Remember to take some pics during your build. Welcome to SMF


----------



## grothe (Oct 2, 2008)

Welcome to the forum Jayson.....post some pics of your Moo's too!!


----------



## smokin' dick (Oct 2, 2008)

Welcome to the forums. You'll have fun and gain a lot of knowledge here.
Them's not Smokin" Cows, now are they?


----------



## bassman (Oct 2, 2008)

Welcome to SMF.  Remember, smoked elk meat is great!


----------



## pops6927 (Oct 2, 2008)

Thank you for joining our family!


----------



## fishawn (Oct 2, 2008)

Swinging Meat...........Now that's a gutsy screen name! Welcome, lots of good info & people here.


----------



## oldschoolbbq (Oct 2, 2008)

Swinging meat?Hmmm... is that from trucking days as a meat hauler or no connection to the Handle? Just curious, I was an old driver for about 10yrs. Anyhow, *welcome* and have a blast, good people and good advice here!!!


----------



## richoso1 (Oct 2, 2008)

Welcome tot he SMF. If you have any questions regarding your project, just ask the friendly members who also enjoy a good home built smoker.


----------



## waysideranch (Oct 3, 2008)

Welcome Jayson.  Cool handle you go by there.


----------



## bb53chevpro (Oct 3, 2008)

Welcome to the forum. Don't forget to show us some pics of the smoker in the build process.


----------



## bigarm's smokin (Oct 3, 2008)

*Welcome Jayson, its great to see another Montana boy here.

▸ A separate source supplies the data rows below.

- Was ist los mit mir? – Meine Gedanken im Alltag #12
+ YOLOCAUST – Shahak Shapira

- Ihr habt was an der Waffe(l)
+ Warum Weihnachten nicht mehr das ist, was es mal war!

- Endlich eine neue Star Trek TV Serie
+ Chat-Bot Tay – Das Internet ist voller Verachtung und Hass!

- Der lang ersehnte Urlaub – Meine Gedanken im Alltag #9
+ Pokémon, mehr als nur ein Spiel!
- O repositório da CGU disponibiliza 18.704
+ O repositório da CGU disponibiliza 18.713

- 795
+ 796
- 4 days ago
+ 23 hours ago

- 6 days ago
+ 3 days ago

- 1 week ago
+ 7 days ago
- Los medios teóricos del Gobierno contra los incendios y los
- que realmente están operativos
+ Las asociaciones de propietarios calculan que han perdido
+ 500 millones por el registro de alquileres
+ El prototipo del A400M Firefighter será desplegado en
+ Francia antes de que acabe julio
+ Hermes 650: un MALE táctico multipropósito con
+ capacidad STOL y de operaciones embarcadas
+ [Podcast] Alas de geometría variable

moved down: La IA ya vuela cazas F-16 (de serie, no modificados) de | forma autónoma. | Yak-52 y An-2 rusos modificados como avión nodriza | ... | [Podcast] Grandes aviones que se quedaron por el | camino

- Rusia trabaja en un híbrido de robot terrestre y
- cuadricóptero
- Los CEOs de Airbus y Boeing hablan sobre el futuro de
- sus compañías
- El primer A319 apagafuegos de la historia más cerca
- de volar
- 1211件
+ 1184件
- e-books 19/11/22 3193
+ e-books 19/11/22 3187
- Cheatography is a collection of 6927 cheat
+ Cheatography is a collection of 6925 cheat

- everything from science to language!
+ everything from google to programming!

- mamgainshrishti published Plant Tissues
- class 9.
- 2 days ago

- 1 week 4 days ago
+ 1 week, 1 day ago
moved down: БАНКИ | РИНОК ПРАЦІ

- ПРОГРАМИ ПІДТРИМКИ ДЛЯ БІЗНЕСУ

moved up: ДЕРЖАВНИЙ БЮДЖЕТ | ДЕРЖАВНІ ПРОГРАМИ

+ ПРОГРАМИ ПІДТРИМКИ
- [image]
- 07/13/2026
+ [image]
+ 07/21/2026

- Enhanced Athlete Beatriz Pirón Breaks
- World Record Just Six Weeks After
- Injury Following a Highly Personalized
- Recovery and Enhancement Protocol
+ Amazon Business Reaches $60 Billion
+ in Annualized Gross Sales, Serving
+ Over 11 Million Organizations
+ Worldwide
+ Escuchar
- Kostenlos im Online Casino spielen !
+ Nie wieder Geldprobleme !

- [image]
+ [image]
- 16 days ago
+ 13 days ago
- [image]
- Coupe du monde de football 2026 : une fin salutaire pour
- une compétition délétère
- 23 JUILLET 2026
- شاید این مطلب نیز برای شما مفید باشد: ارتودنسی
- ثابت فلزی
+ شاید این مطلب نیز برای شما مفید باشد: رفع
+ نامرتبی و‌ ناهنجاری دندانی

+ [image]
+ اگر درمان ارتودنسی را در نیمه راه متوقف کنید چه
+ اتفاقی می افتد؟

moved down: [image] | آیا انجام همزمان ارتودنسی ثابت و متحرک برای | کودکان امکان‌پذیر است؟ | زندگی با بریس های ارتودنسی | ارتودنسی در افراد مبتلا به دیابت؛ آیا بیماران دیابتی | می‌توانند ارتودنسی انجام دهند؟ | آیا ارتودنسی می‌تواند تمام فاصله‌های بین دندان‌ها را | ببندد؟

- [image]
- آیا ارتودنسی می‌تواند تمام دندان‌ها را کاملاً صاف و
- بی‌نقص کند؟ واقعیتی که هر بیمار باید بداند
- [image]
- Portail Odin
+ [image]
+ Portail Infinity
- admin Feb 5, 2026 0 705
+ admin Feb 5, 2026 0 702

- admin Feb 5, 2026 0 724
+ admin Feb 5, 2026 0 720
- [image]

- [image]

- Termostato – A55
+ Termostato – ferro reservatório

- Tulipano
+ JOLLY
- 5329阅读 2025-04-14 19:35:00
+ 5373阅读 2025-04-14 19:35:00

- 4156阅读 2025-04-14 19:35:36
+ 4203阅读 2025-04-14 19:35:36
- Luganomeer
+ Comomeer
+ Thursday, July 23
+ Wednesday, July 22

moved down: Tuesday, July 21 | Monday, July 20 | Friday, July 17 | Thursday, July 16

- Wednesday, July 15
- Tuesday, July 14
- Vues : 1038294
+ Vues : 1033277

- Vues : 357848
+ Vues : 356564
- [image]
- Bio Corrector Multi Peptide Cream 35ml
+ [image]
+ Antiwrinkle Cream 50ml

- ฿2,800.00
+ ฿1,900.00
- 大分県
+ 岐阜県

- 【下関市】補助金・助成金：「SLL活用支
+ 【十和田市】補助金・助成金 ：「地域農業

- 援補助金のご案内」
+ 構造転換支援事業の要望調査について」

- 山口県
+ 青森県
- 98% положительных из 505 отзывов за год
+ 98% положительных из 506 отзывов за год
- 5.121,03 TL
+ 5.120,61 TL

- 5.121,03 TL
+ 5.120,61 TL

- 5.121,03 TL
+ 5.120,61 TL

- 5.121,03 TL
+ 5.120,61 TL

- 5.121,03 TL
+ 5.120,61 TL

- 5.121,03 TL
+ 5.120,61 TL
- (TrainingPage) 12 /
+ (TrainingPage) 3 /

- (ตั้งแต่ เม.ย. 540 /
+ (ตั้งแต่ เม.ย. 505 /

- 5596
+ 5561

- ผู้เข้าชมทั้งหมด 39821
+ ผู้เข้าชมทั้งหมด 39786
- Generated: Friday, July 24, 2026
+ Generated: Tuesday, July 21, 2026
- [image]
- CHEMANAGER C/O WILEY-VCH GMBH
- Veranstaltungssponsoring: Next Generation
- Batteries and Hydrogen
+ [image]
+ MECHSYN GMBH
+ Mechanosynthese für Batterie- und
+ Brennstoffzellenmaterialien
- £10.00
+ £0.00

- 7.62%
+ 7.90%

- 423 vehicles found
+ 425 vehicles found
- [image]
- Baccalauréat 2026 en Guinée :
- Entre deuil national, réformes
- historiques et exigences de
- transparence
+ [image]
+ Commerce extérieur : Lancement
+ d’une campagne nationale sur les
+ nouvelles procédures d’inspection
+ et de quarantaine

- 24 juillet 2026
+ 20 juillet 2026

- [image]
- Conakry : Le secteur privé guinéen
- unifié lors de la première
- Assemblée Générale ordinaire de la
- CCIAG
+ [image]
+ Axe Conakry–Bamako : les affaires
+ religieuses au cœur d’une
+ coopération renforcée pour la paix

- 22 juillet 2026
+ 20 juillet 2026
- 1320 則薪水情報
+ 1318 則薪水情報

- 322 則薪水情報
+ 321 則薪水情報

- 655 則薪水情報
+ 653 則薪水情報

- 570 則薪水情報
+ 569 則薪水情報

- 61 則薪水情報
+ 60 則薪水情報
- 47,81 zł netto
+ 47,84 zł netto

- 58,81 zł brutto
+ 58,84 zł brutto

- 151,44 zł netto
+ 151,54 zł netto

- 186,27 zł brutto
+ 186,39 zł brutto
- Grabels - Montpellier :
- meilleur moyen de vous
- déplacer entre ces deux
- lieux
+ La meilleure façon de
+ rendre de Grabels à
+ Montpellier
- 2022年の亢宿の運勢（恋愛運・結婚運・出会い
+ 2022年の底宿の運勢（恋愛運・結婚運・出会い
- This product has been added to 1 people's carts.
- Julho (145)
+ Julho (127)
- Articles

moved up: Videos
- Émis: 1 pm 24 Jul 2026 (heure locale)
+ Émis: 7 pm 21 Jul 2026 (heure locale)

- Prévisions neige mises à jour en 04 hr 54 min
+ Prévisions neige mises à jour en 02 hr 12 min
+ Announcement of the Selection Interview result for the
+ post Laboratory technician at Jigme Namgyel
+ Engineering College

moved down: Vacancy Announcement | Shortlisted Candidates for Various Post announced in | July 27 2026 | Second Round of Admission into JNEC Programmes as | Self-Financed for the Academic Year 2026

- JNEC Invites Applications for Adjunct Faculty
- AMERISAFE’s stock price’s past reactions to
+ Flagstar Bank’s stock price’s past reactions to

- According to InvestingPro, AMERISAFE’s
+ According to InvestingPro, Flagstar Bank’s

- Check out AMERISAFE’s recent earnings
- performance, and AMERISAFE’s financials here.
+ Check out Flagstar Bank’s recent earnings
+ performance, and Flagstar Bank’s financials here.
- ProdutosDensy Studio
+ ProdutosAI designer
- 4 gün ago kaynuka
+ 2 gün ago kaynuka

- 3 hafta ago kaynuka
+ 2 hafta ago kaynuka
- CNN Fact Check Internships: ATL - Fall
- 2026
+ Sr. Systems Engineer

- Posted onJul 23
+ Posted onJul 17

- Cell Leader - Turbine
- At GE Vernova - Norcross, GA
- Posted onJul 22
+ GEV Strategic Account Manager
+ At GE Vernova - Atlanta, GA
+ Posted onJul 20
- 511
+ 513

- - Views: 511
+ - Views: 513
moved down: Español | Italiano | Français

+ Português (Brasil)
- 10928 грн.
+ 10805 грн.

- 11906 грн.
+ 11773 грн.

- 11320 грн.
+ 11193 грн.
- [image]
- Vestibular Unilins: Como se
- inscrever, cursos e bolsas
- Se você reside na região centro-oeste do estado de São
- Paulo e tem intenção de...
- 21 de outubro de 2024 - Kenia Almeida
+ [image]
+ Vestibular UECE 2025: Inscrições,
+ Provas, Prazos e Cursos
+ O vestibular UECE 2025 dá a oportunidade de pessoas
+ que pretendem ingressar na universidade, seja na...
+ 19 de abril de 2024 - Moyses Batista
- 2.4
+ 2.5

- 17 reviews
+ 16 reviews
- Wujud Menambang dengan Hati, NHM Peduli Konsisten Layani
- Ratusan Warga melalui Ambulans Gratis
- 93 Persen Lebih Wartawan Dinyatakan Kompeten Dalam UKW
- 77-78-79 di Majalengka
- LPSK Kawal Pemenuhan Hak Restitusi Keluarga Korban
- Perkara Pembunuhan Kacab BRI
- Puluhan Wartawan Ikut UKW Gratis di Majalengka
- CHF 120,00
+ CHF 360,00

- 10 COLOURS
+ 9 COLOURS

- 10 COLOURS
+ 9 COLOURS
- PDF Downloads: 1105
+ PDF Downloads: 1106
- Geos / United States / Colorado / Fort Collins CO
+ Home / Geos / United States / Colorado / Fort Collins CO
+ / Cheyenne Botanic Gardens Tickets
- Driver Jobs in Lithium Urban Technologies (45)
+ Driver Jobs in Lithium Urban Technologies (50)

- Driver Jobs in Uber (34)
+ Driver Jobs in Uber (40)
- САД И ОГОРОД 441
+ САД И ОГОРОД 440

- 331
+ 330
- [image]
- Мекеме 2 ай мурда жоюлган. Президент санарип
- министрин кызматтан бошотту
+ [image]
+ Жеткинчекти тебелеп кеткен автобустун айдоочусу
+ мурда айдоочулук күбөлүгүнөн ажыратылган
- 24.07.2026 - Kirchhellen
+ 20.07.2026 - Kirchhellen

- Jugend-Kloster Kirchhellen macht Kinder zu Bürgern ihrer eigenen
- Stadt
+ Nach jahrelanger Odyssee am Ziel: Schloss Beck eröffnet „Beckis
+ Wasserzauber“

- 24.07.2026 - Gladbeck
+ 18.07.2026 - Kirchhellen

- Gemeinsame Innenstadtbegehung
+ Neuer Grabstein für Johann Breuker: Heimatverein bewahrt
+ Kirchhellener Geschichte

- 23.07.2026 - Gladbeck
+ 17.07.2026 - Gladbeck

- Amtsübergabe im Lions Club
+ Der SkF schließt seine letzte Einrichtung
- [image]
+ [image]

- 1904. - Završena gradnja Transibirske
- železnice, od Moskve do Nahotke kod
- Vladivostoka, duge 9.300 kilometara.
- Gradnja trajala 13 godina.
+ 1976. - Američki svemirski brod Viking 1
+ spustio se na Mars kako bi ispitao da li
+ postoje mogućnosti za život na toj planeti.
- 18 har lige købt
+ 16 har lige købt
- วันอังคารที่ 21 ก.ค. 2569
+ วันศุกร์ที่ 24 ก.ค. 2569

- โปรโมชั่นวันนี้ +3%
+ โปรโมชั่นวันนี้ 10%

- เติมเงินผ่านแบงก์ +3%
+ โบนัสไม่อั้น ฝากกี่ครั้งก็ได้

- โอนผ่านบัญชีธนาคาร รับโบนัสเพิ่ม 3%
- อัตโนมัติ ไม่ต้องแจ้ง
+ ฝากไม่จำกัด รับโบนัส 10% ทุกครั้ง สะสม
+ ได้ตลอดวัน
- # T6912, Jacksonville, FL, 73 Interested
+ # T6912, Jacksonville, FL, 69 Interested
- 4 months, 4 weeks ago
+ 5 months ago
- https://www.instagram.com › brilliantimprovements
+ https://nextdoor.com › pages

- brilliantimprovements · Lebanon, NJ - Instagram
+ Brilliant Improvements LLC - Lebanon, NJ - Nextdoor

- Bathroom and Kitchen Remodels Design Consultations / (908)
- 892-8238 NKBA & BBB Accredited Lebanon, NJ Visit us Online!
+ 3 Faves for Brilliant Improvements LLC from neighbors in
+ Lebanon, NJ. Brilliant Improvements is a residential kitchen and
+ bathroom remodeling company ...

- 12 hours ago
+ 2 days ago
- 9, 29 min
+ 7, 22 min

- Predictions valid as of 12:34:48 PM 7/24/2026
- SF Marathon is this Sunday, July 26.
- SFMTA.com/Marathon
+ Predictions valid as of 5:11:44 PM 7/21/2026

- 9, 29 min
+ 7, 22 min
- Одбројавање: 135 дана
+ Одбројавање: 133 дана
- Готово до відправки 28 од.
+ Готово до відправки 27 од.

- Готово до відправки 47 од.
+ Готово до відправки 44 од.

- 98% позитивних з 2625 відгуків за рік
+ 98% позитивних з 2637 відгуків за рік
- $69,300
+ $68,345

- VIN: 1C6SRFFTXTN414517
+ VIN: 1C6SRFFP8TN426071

I am over in the NW corner on Flathead lake. You will no doubt learn a lot here. Have fun.
	

	
	
		
		



		
		
	


	



*


----------



## cowgirl (Oct 3, 2008)

Welcome Jayson! Would love to see pics of your smoker build.


----------



## chadpole (Oct 5, 2008)

Welcome Jayson. You have found the right place to smoke. I would like  to see pics of the smoker build too. Have fun ,be safe and enjoy the info.


----------



## kookie (Oct 6, 2008)

Welcome to the smf neighbor....... I am in ND.....Glad to have another northerner here..........


----------



## swinging meat (Oct 6, 2008)

Nice to meet all or you. I will try to post some picks of the build as it goes. I am not sure how to but should be able to figure it out.


----------



## kratzx4 (Oct 6, 2008)

Welcome to the SMF family. Lots of good folk here to help you out. ask any question you have and someone will be along with the answer. you will get all the help you need and then some


----------



## erain (Oct 6, 2008)

welcome to smf, some pix of that smoker or as we call ir qview would be cool!!!!  hang on for tha ride!!!


----------



## tasunkawitko (Apr 14, 2009)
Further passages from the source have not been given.